At my company, Scrum was adopted as our Agile development framework, and our team began working on the maintenance of six projects with different technologies.

Our Scrum team has these roles:
  • 4 Java developers
  • 1 Product owner
  • 1 QA analyst
OK, but how could we work on all our various projects and still take advantage of the benefits of Scrum?

It was not possible to create a team for each project, nor even to stop working on any of the projects. So we've started developing our sprint backlog via these steps:
  1. Predict how many real shifts we will have during the sprint.
  2. Estimate the priority items from among the six product backlogs, using Planning Poker.
  3. Set the percentage of importance that each project will have in the sprint.
  4. Move those items to the sprint backlog.

Sprint Backlog

In the last three years, we have had success with this approach. Have you faced a similar case? Please be sure to comment and share your experiences.


Opinions represent those of the author and not of Scrum Alliance.
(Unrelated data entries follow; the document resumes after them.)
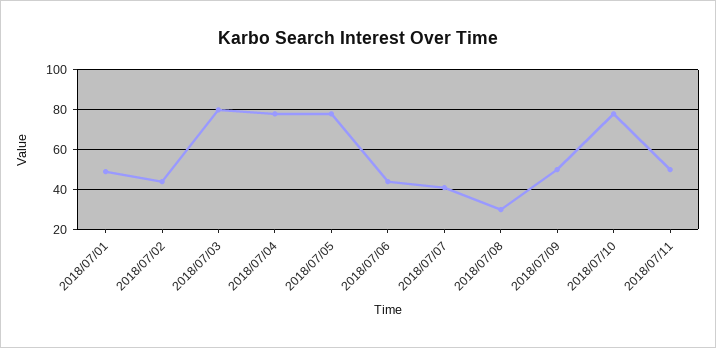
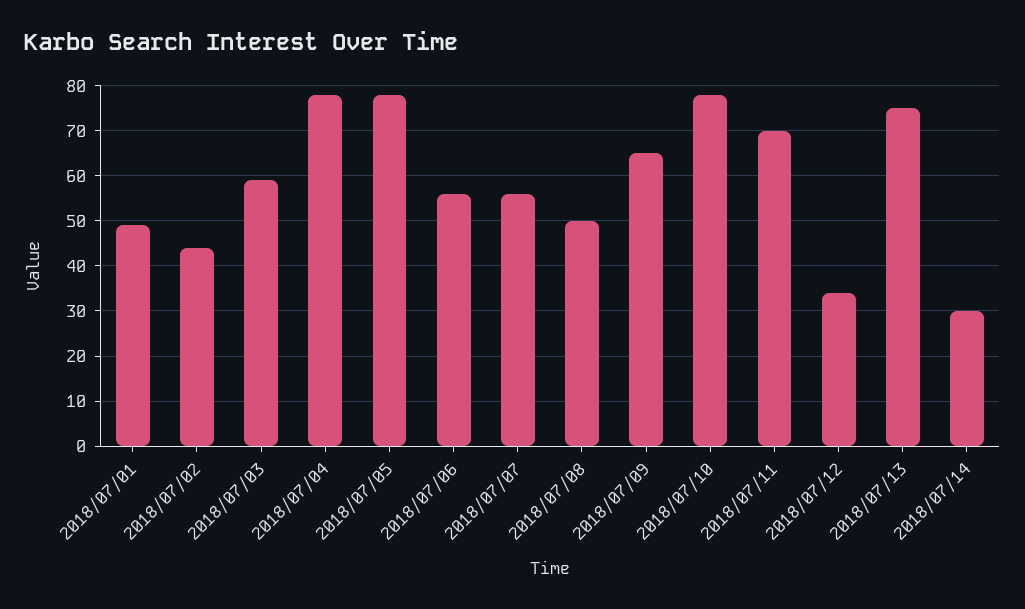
2018/07/03: 80 -> 60
2018/07/06: 45 -> 55
2018/07/07: 40 -> 55
2018/07/08: 30 -> 50
2018/07/09: 50 -> 65
2018/07/11: 50 -> 70
2018/07/12: none -> 35
2018/07/13: none -> 75
2018/07/14: none -> 30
The sharing of member-contributed content on this site does not imply endorsement of specific Scrum methods or practices beyond those taught by Scrum Alliance Certified Trainers and Coaches.

Article Rating

Current rating: 4.8 (13 ratings)


Tim Baffa, CSM, 8/18/2015 10:14:20 AM
Interesting. A few questions and observations:

1) Who sets the % of importance among the 6 competing projects?

2) How long are your sprints?

3) The item numbers in the Sprint Backlog don't conform to a prioritization order or the original item number from their product backlogs. Is this intended, and if so, why?

4) What were the business reasons for not investing in more teams to support 6 separate products? To me, this seems like a lack of recognition for organizational capacity.

5) If I read your Sprint Backlog correctly, the lowest priority "project" is project #6, and in the event that the team overestimates their productivity, it would be those stories (or that project altogether) that would be considered for descoping.

6) There is plenty of empirical evidence that supports higher productivity when a team can focus (Scrum Value) on a single Sprint Goal. It seems that in your framework, you are promoting up to 6 Sprint Goals per iteration. While you may have had some success with this approach, I firmly believe that your team would be much more productive if they were able to focus on one product/goal per sprint. I would be very interested in seeing the difference in productivity if your team was able to work on a single product each sprint, as opposed to the "overloading" model as presented.
Peter Derwa, CSM, 10/19/2015 6:41:50 AM
sprints should be based on project lifecycles, not on team processes. The importance of the items on the list are now indeed quite strange. In my opinion you will always allocate time from colleages to work on items, you could have someone joining your project partially or completely. When partially, he could also spend time on other tasks on the backlog of the other projects where he is allocated to.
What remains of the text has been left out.